The nearest stars of night are hundreds of thousands of times farther off than the Sun. Astronomers have abandoned puny measures like miles and kilometers for such great distances. Instead they use units called light years and parsecs.
Despite its name, a light year is a measure of distance, not time. It’s how far a beam of light travels in one year, and it’s equivalent to a staggering 5.88 trillion miles (9.46 trillion kilometers).
Light zips through space at 186,000 miles (300,000 kilometers) every second. It takes just over one second to hop to us from the Moon, 8.3 minutes to get here from the Sun - and 4.3 years to journey from the nearest naked-eye star, Alpha Centauri. Therefore astronomers say that Alpha Centauri is 4.3 light years away. Sirius, the brightest star in the night sky, is only 8.6 light years away, but the most distant stars visible to the unaided eye are thousands of light years away.
All the stars we see at night are within our own home galaxy, known as the Milky Way. The Milky Way is also the name for the band of faint stars that can be seen crossing the sky on clear nights. Astronomers estimate that our Galaxy is about 100,000 light years wide, and we are about 26,000 light years from its center.
We can see beyond the Galaxy without a telescope, too. In the southern half of the sky lie two small satellite galaxies called the Magellanic Clouds, about 160,000 and 200,000 light years away. They are both visible to the unaided eye, looking like scraps torn from the Milky Way.
And in the northern constellation of Andromeda lies the Andromeda Galaxy, visible as an elongated smudge of light in clear, dark skies. At a distance of 2.5 million light years, it is the most distant object visible to the unaided eye.
When we look at far-off objects, we are also looking back in time. In the case of the Andromeda Galaxy, for example, the light we are seeing now left there 2.5 million years ago, when our ape-like ancestors were roaming the plains of Africa.
Returning closer to home, try to find a star whose distance in light years is the same as your age. When you look at it, the light you are seeing left that star the year you were born.
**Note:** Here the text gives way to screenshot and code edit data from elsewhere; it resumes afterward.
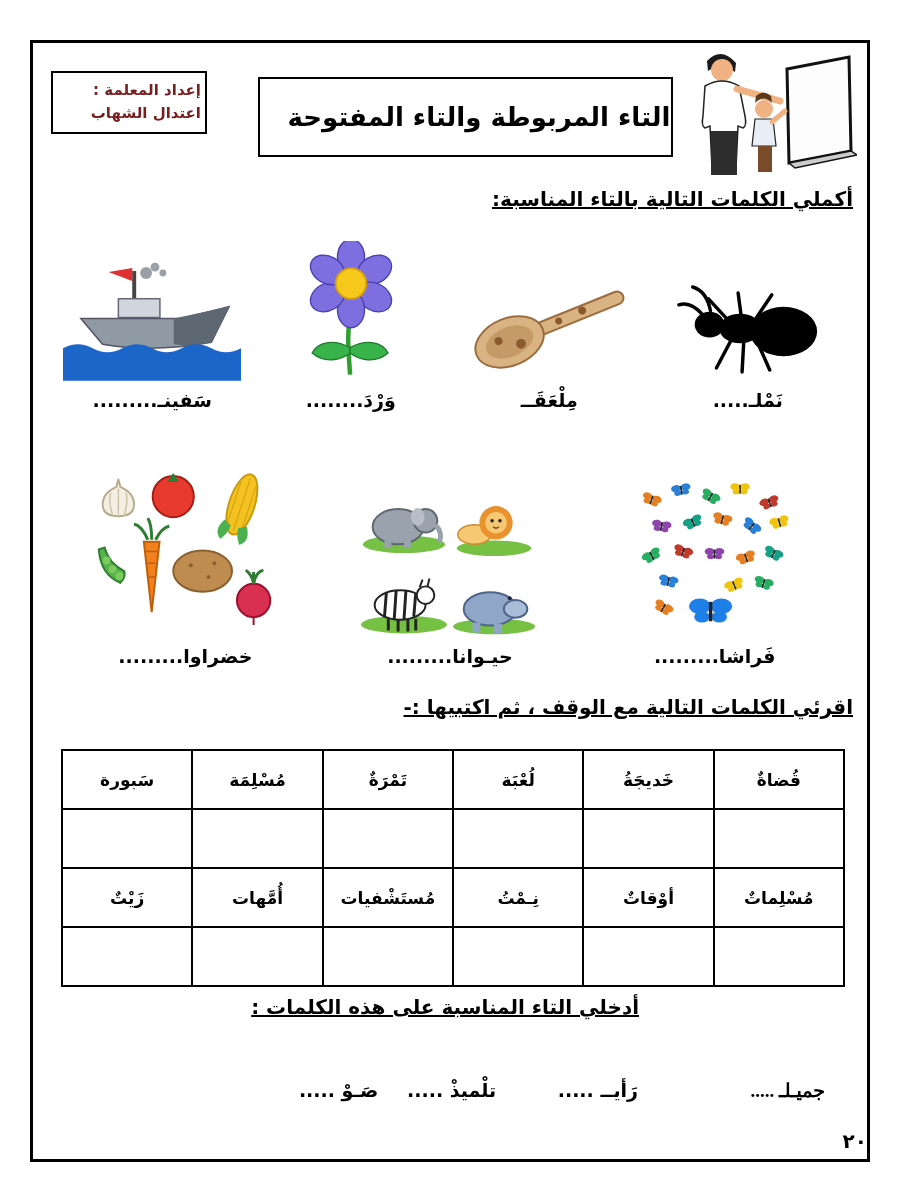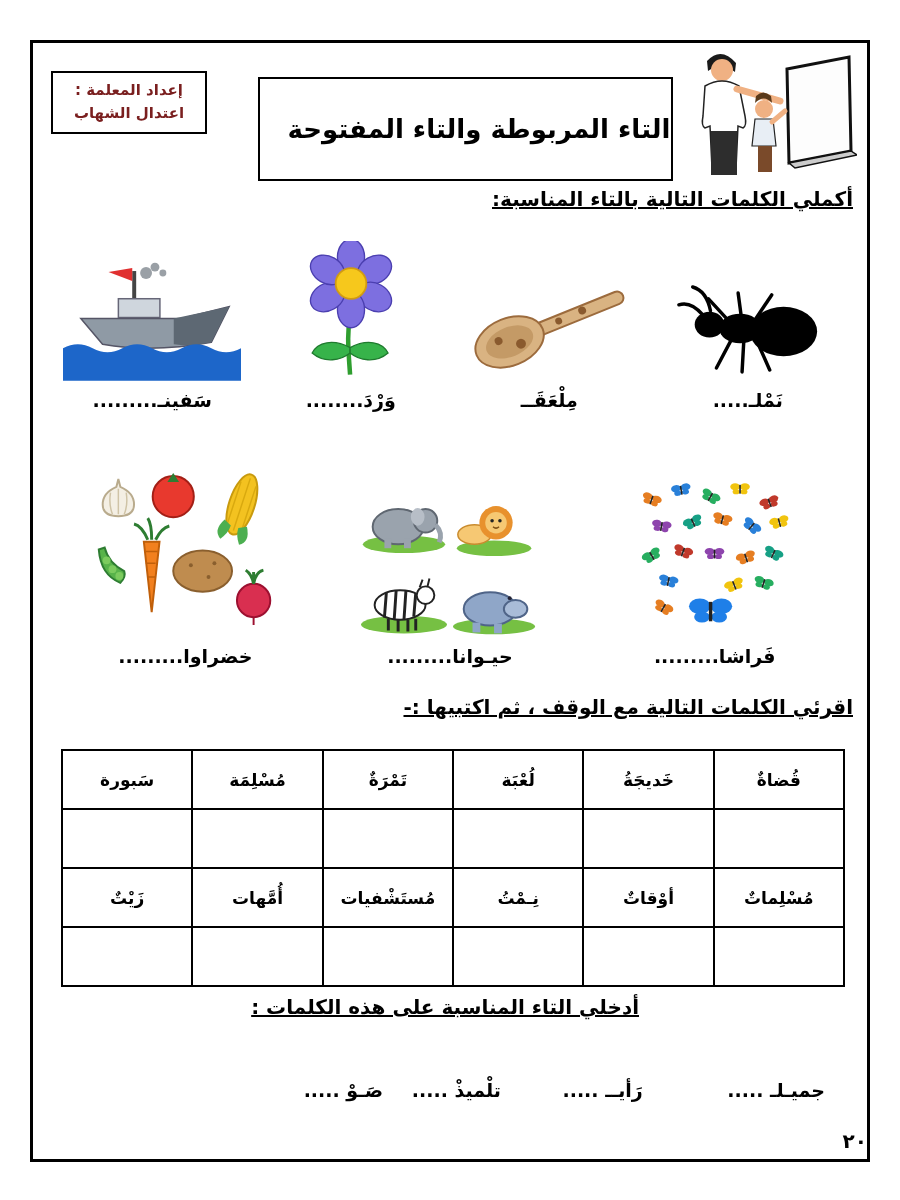"إعداد المعلمة :" .teacher-box { text-align: center -> right }
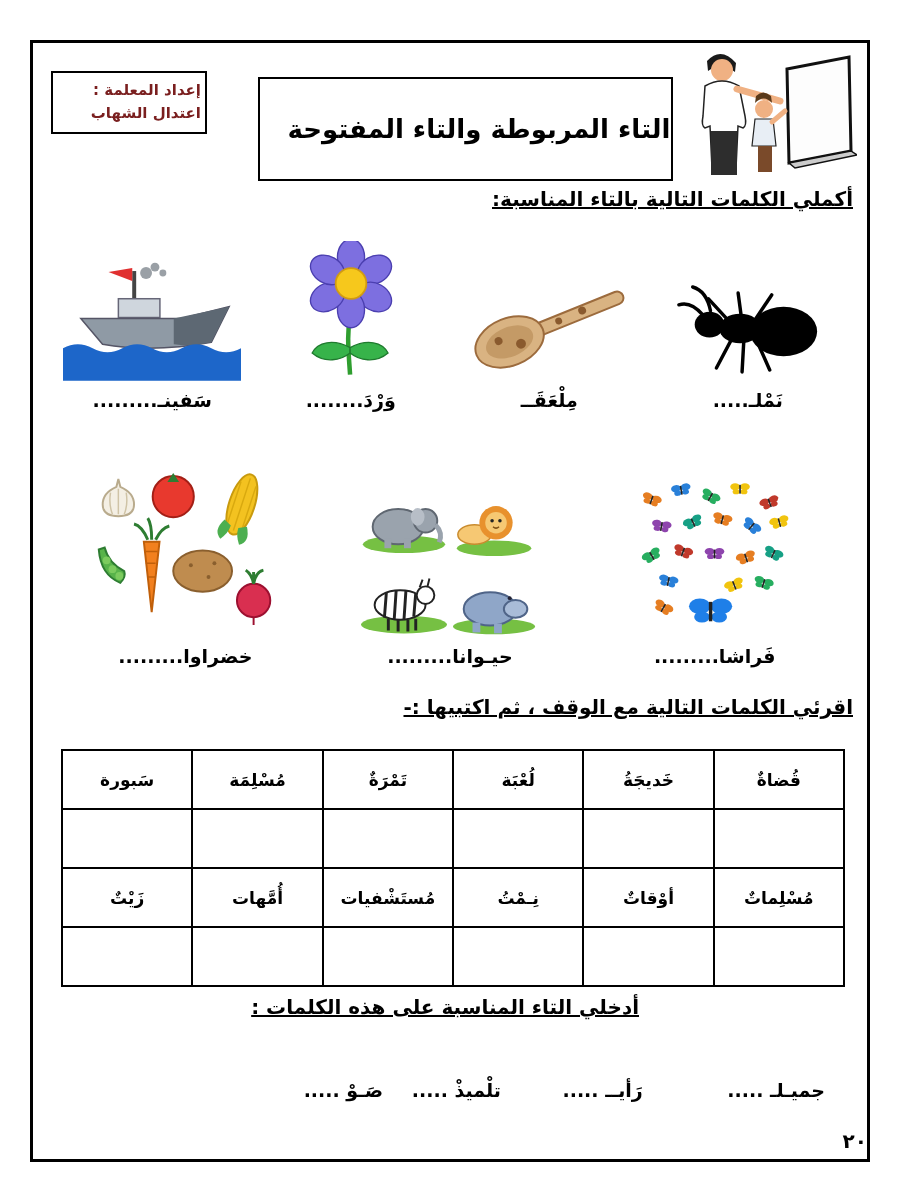"التاء المربوطة والتاء المفتوحة" .title-box { height: 104px -> 80px }
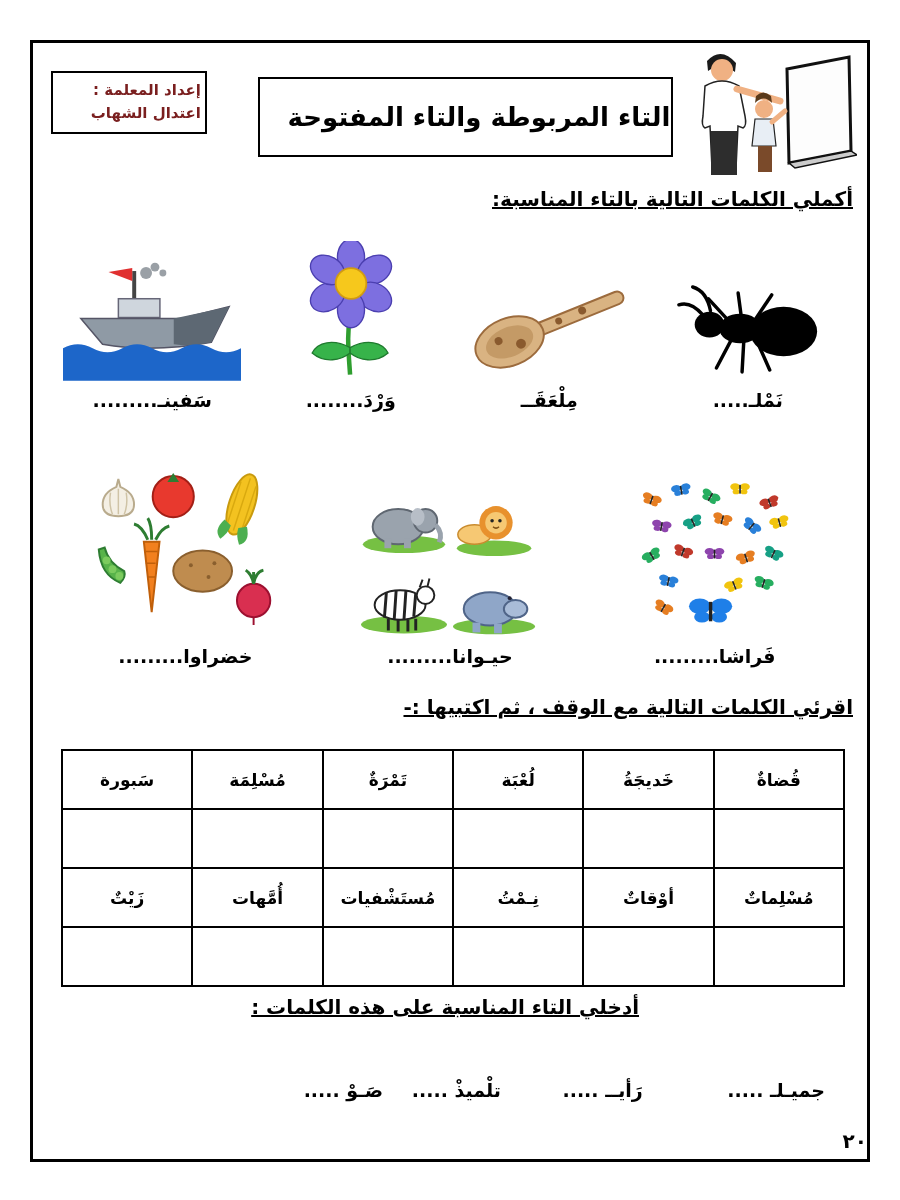"جميـلـ ....." .bw0 { font-family: none -> Liberation Serif, serif; margin-left: 78px -> 106px }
Light years are commonly used by amateur astronomers and popular writers, but professional astronomers prefer a different measurement of distance: the parsec.
To measure the distance of a star, astronomers use the same method as surveyors on Earth - triangulation. Stars show a slight change in position when viewed from two widely separated locations, usually opposite sides of the Earth’s orbit. This change in position is known as a parallax and the amount of parallax tells us the star’s distance - the closer the star, the greater the parallax.
Even the closest stars have parallaxes of only a tiny fraction of a degree. An object with a parallax of one second of arc (i.e. one 3600th of a degree) would be one parsec away, in the jargon of astronomy. That’s equivalent to 3.2616 light years. In practice, no star is quite this close - Alpha Centauri has a parallax of 0.75 seconds of arc, which equates to 1.33 parsecs. Or, if you prefer, 4.3 light years.
The unsteadiness of the Earth’s atmosphere makes it difficult for ground-based observatories to measure reliable parallaxes for stars beyond about 100 light years. To overcome this problem, the European Space Agency launched a satellite called Hipparcos into orbit in 1989. Hipparcos produced accurate parallaxes for over 100,000 stars out to a thousand light years or more.
An even more ambitious follow-up mission, called Gaia, was launched in December 2013. Its mission is to spend five years measuring the accurate distances of over a billion stars, one per cent of the Milky Way’s stellar population. This will vastly improve our knowledge of the structure of the Galaxy around us.
(1) Steve Dutch (University of Wisconsin), “Distances to the Sun and stars"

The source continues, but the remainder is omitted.